How would you encourage aspiring photographers to convey their own thoughts?

Uchechukwu

Wholeheartedly embrace authenticity, conduct extensive research, and fearlessly engage in experimentation, as these qualities are essential for their growth and overall success.
Sarah Pannell is a Melbourne-based documentary photographer exploring landscape, culture and community. Sarah leans away from the obvious in her work and focuses on what’s overlooked. The result of her attention to edges is often unmined harmony; it might be a chance collection of colour, the framing of wind-swept branches, or fluidity of sand dunes. Sarah’s eye offers unnoticed emphasis in the everyday.

Megan

How do you approach composition in candid photography?

Sarah Pannell

I compose in a way that feels natural to me; there’s always consideration of what’s going to be in the edge of each frame and how this compliments the subject. Often it’s a split second decision, which might even just be deciding between vertical or horizontal orientation. My process is to generally only shoot one or two shots of each scene, as I mostly shoot on film and actually enjoy the limitations that this places on my practice. It forces me to think about each shot that I take, even if it’s on the fly. It’s all about instinct and thinking about how you can capture things from an interesting perspective.

Megan

Could you talk us through the composition process of one of your images?

Sarah Pannell

I like to squint at an image or scene. It helps to break down the main image or shapes into an interesting image.
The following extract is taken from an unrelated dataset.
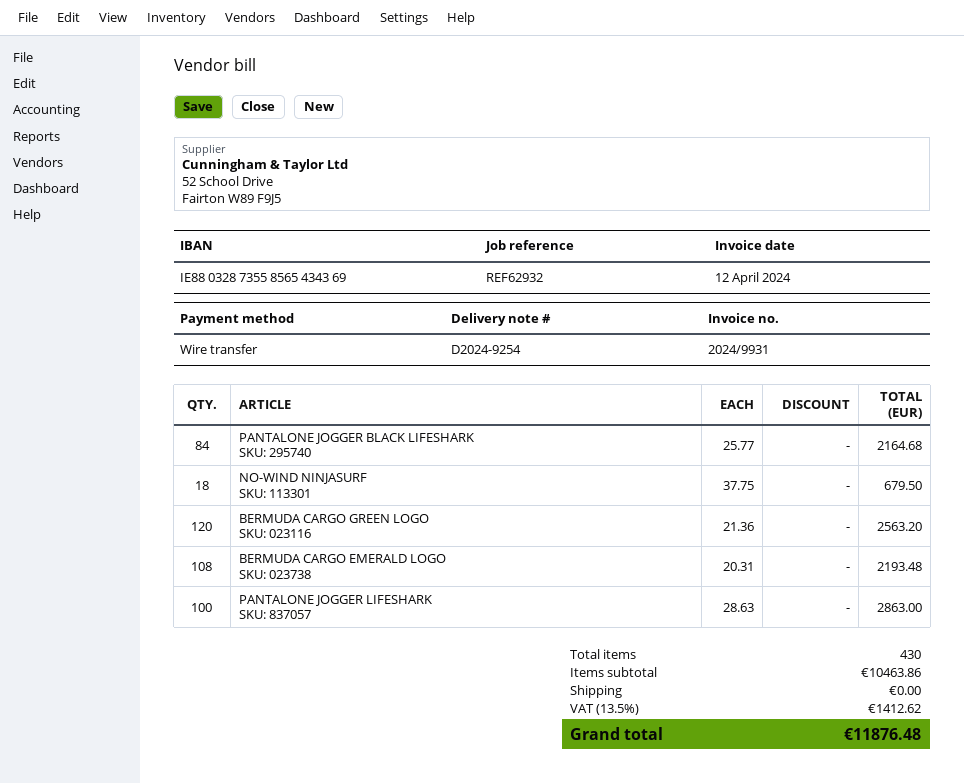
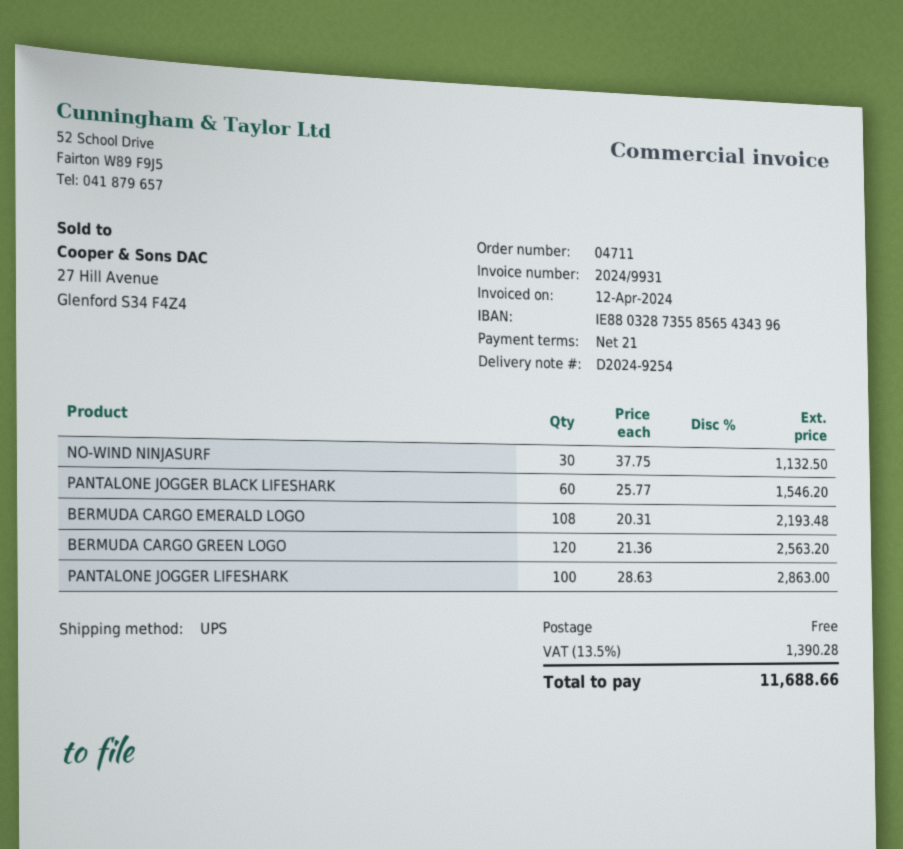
bank account: IE88032873558565434369 -> IE88032873558565434396
PANTALONE JOGGER BLACK LIFESHARK: 84 x 25.77 = 2164.68 -> 60 x 25.77 = 1546.20
NO-WIND NINJASURF: 18 x 37.75 = 679.50 -> 30 x 37.75 = 1132.50
tax: 13.5% = 1412.62 -> 13.5% = 1390.28
total: 11876.48 -> 11688.66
I like the scale of this photograph and with a few moving parts like the car and people, it’s just about timing, spacing and breathing room. I would have only taken one shot of this (especially when shooting on medium format) and I just timed it for when I felt the taxi and people were in the best place. It certainly doesn’t always work but the depth of an image like this helps to create a dynamic scene.

Megan

What’s your advice to photographers discovering their style?

Sarah Pannell

Experiment, shoot lots and review! Look back at your own images and try to work out what’s working and what isn’t necessarily working. Like any artistic medium, it’s all about you expressing yourself through what you choose to photograph and the mood that you create. Try to photograph a variety of subjects and locations, experimenting with form, colour, light, shadow, negative space, movement, angles and things. And of course, enjoy it.